Exercise instructions: Among the entries below, copy only the span from the line containing "Maison 230 m2: 4" through the line containing "Navy Complete Aquarium". Do so exactly, and skip the pictures.

Records for this exercise:
--------

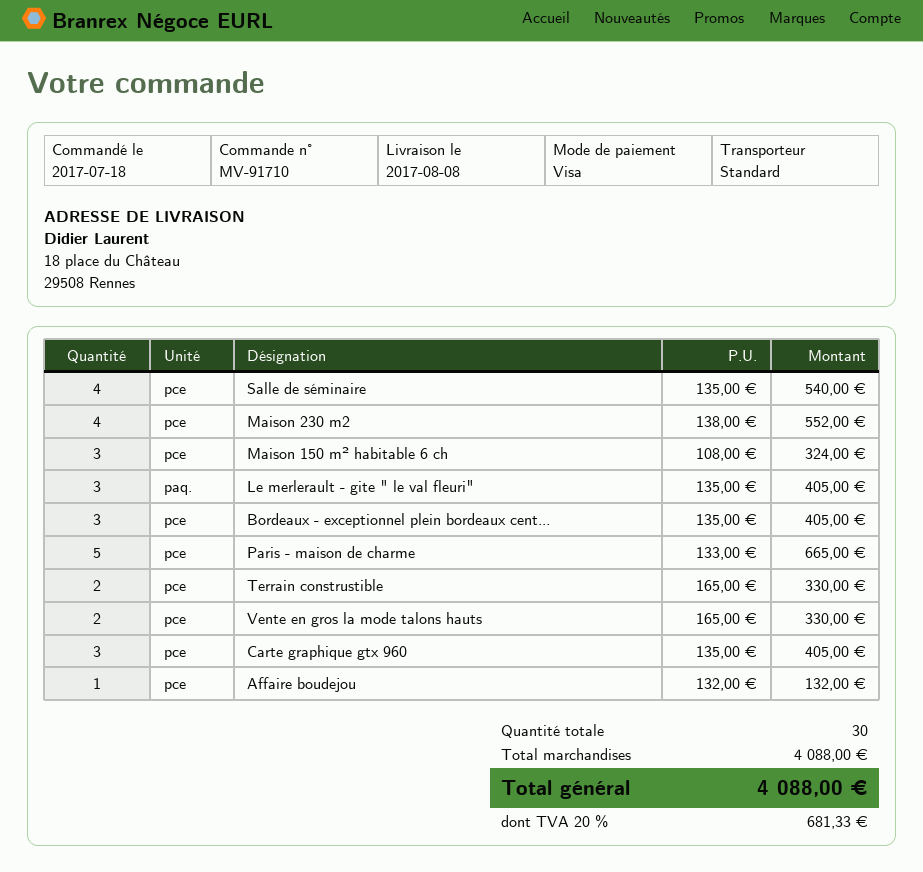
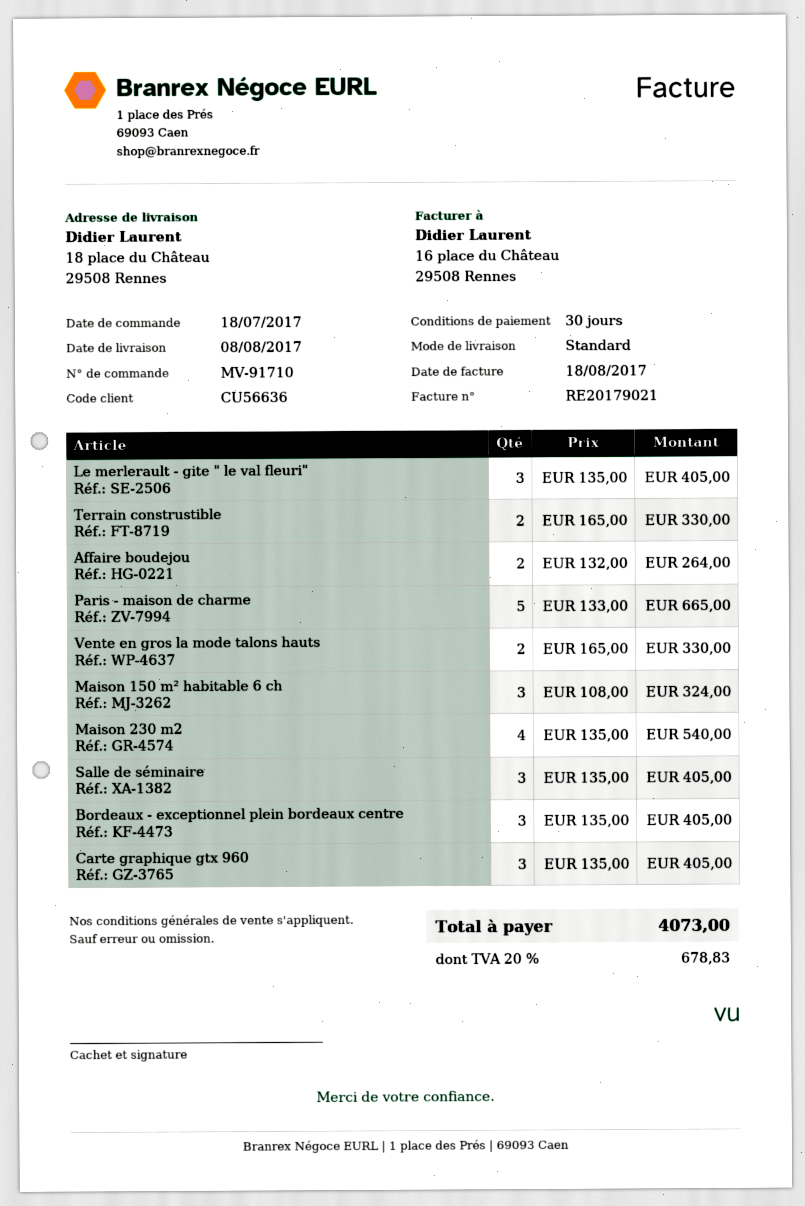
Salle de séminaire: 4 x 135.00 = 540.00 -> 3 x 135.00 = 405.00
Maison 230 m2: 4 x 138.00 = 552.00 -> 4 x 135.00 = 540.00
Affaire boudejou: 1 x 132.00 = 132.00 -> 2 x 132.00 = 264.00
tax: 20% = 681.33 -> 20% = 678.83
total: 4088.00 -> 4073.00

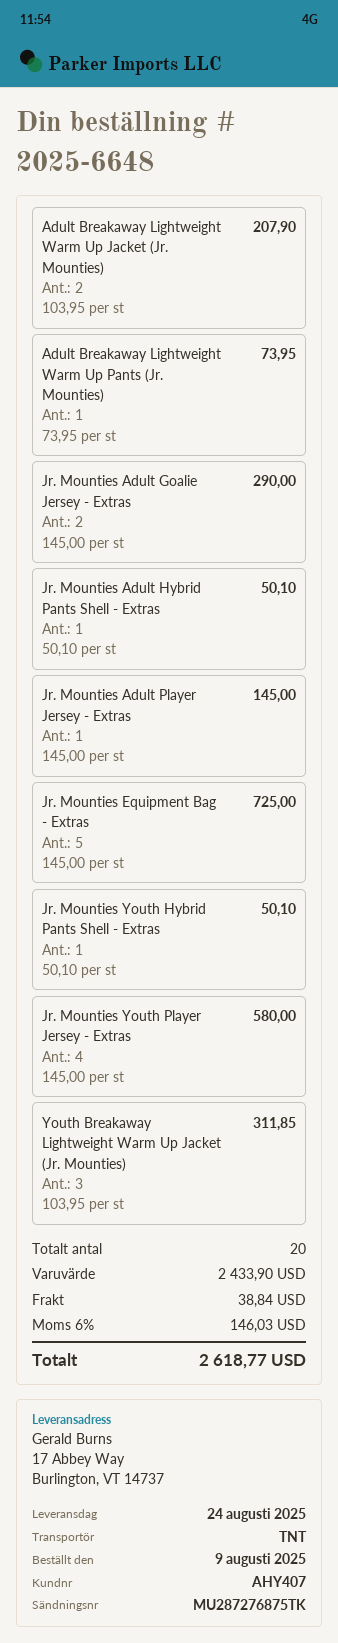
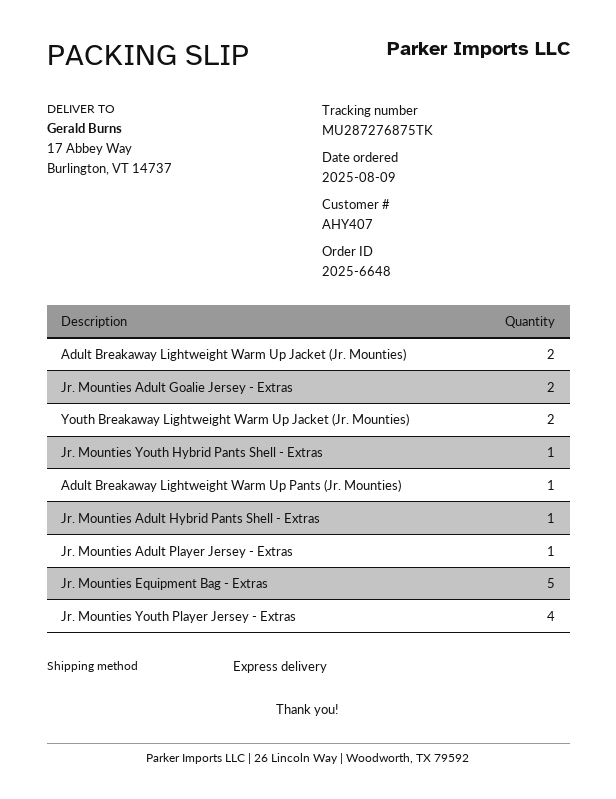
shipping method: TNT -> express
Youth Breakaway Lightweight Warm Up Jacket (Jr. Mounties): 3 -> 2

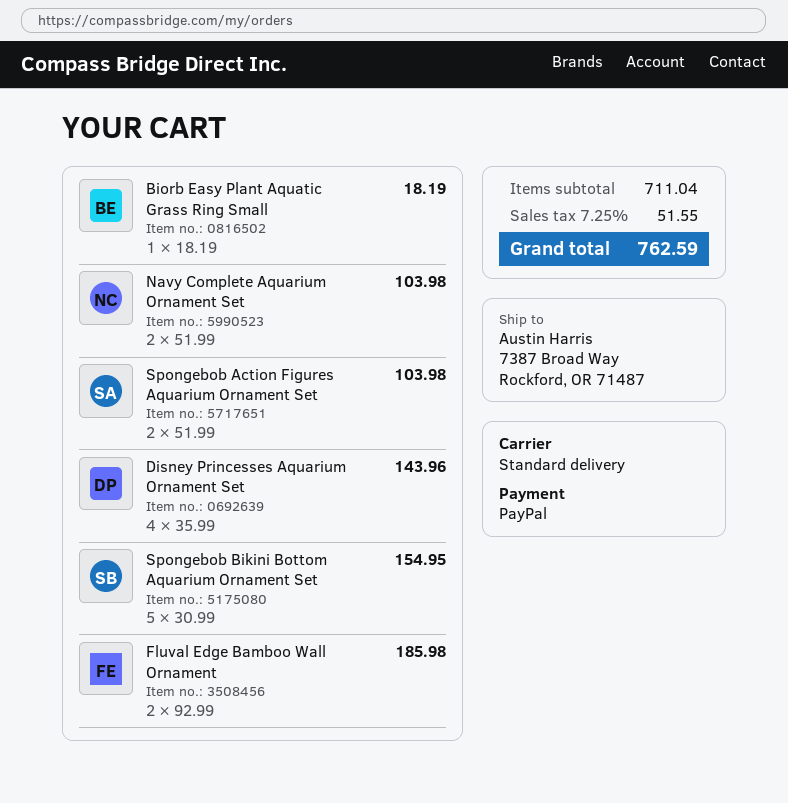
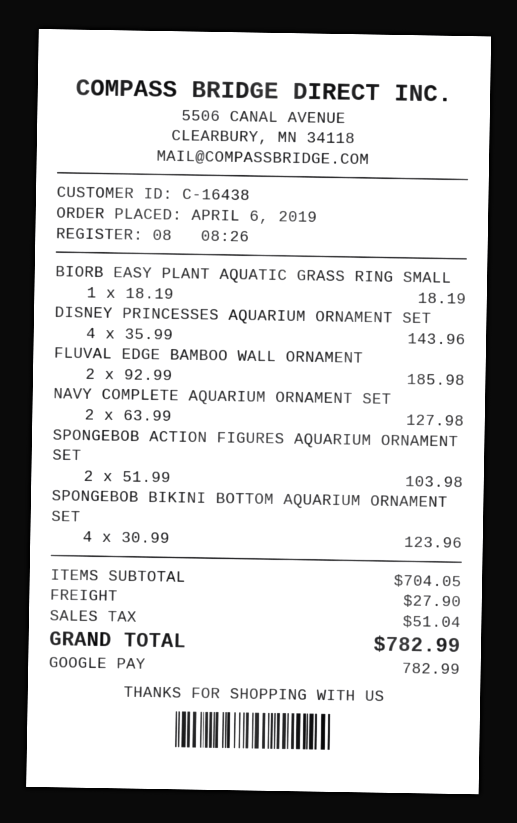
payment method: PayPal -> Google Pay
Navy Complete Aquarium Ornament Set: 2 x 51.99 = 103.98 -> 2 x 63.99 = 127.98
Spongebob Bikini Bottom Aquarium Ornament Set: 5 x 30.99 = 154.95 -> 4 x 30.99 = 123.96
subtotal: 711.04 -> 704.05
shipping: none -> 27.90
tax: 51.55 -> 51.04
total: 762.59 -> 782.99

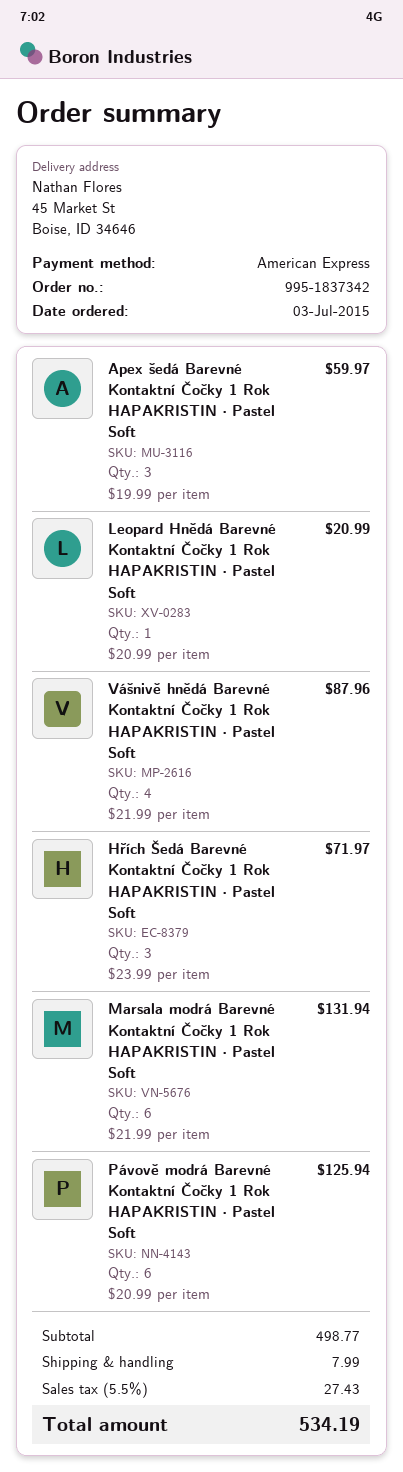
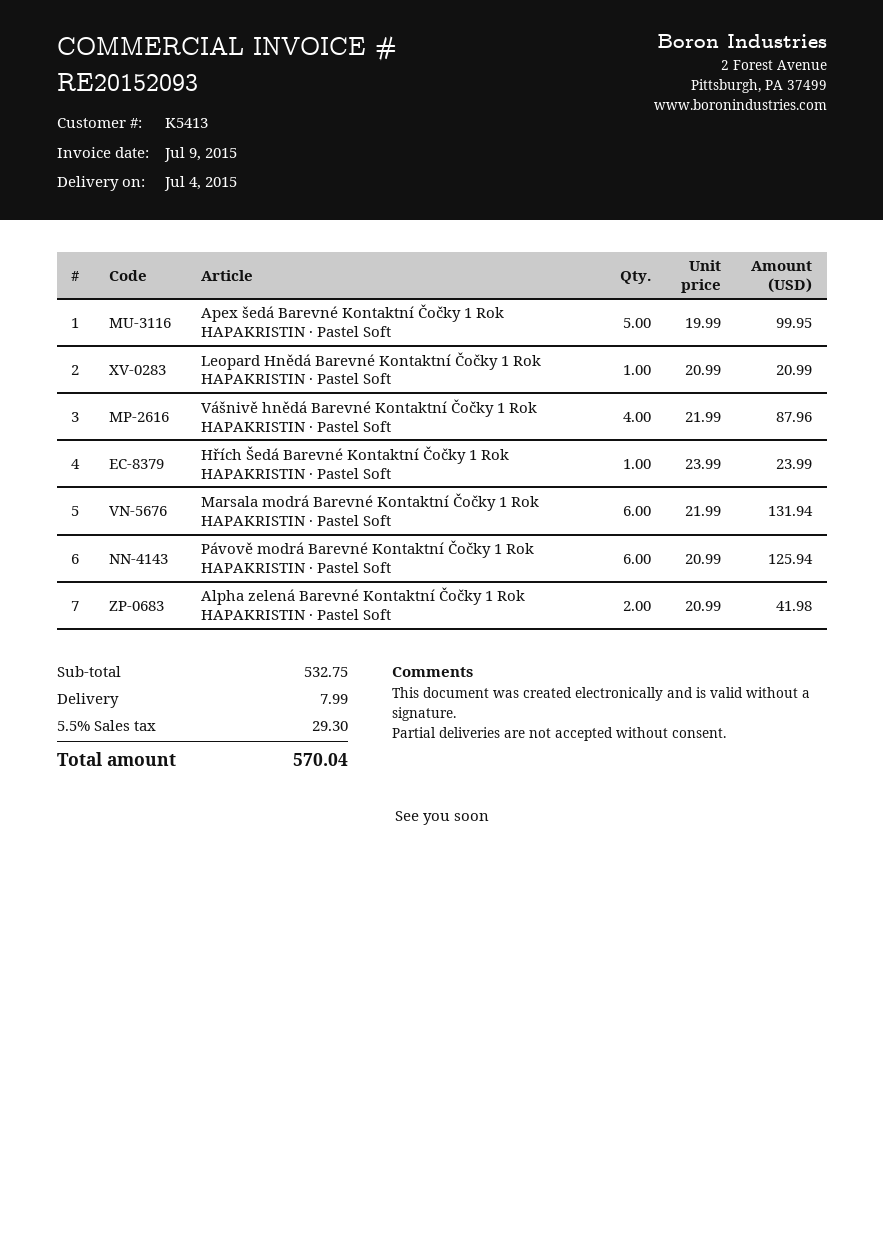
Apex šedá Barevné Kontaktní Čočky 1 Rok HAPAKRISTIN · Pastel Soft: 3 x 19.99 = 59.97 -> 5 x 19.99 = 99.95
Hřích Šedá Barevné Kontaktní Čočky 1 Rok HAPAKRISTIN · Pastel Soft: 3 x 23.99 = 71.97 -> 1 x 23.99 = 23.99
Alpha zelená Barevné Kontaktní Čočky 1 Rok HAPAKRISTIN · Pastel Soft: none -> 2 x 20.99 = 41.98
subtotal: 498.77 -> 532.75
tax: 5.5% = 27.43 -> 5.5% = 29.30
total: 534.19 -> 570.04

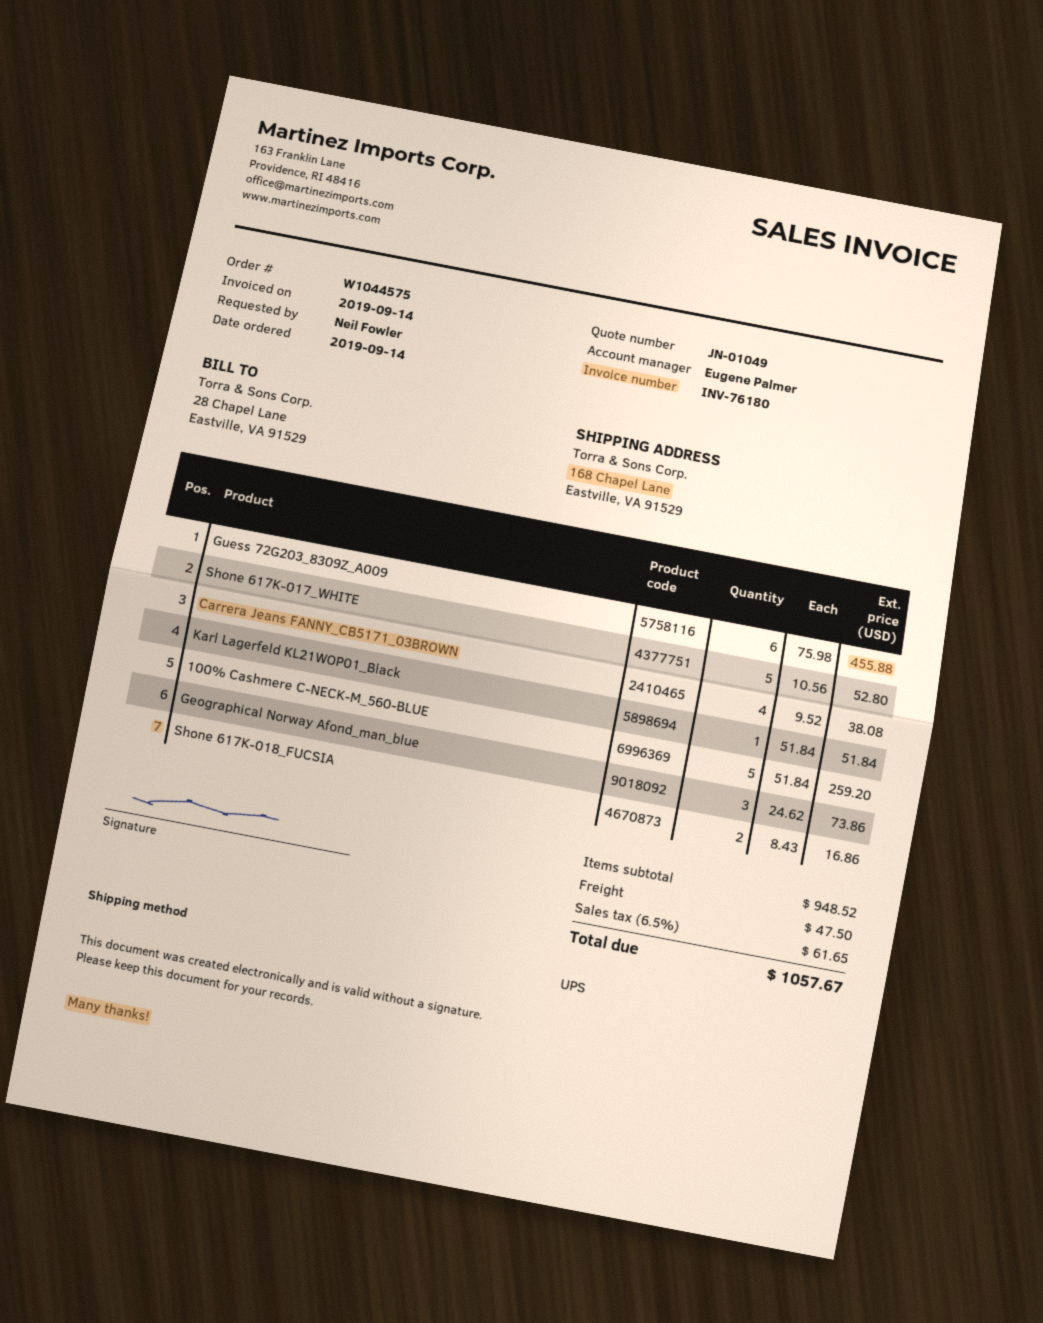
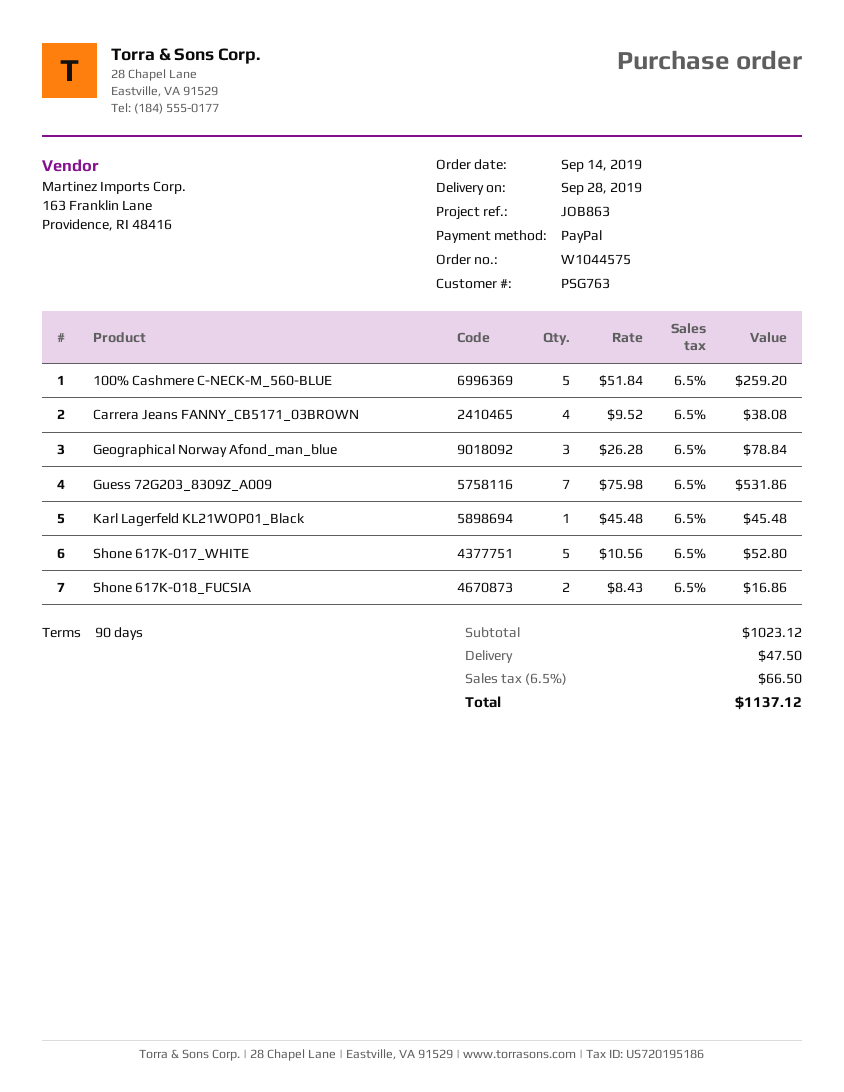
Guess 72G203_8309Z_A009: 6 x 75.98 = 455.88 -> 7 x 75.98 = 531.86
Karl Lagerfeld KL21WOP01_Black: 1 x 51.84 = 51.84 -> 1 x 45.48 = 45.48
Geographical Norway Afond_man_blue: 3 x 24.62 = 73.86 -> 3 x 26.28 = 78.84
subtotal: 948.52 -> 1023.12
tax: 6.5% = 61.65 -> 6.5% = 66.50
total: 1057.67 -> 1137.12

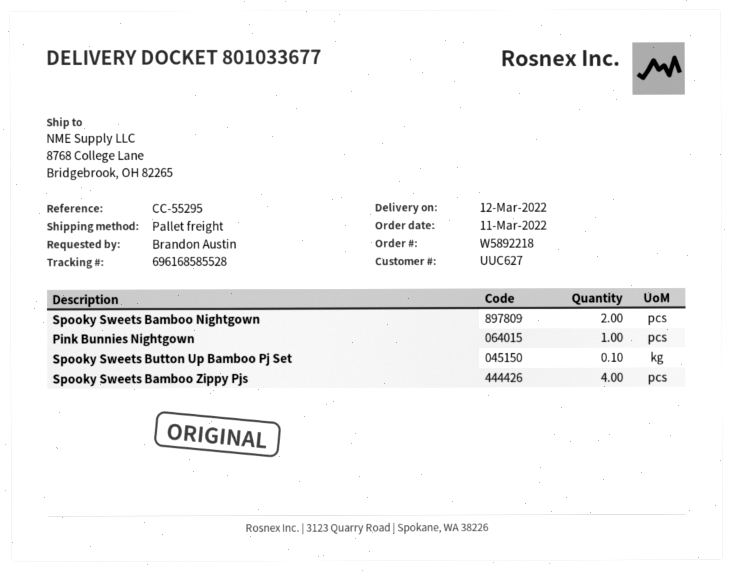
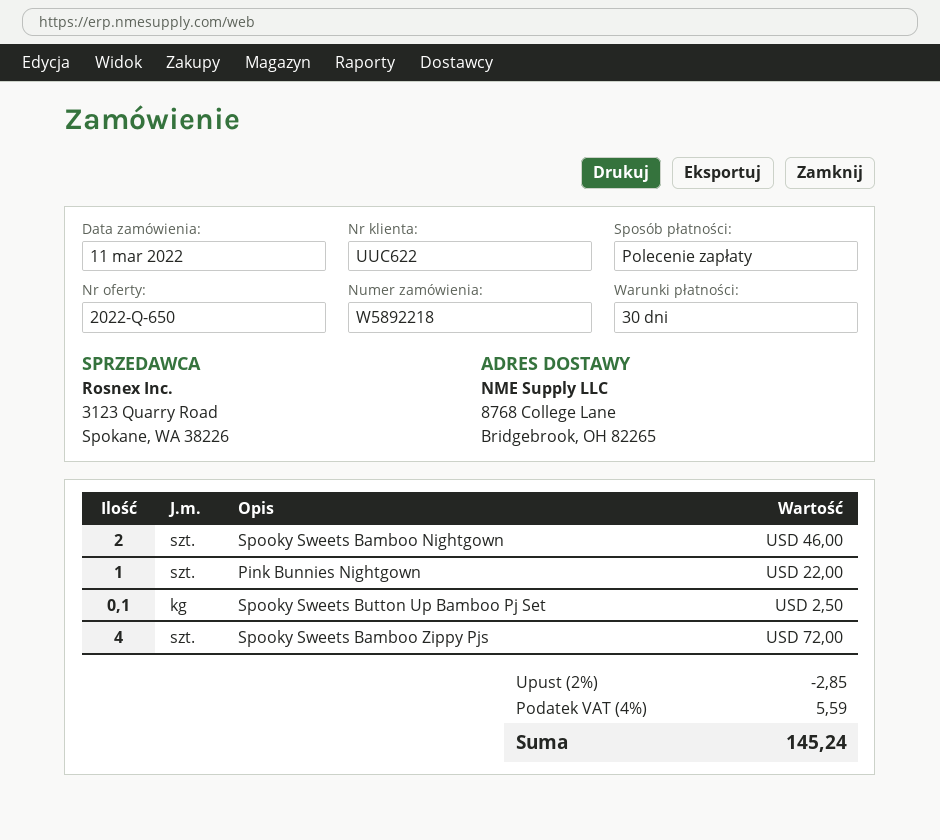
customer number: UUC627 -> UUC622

--------

Written reply:
Maison 230 m2: 4 x 138.00 = 552.00 -> 4 x 135.00 = 540.00
Affaire boudejou: 1 x 132.00 = 132.00 -> 2 x 132.00 = 264.00
tax: 20% = 681.33 -> 20% = 678.83
total: 4088.00 -> 4073.00

shipping method: TNT -> express
Youth Breakaway Lightweight Warm Up Jacket (Jr. Mounties): 3 -> 2

payment method: PayPal -> Google Pay
Navy Complete Aquarium Ornament Set: 2 x 51.99 = 103.98 -> 2 x 63.99 = 127.98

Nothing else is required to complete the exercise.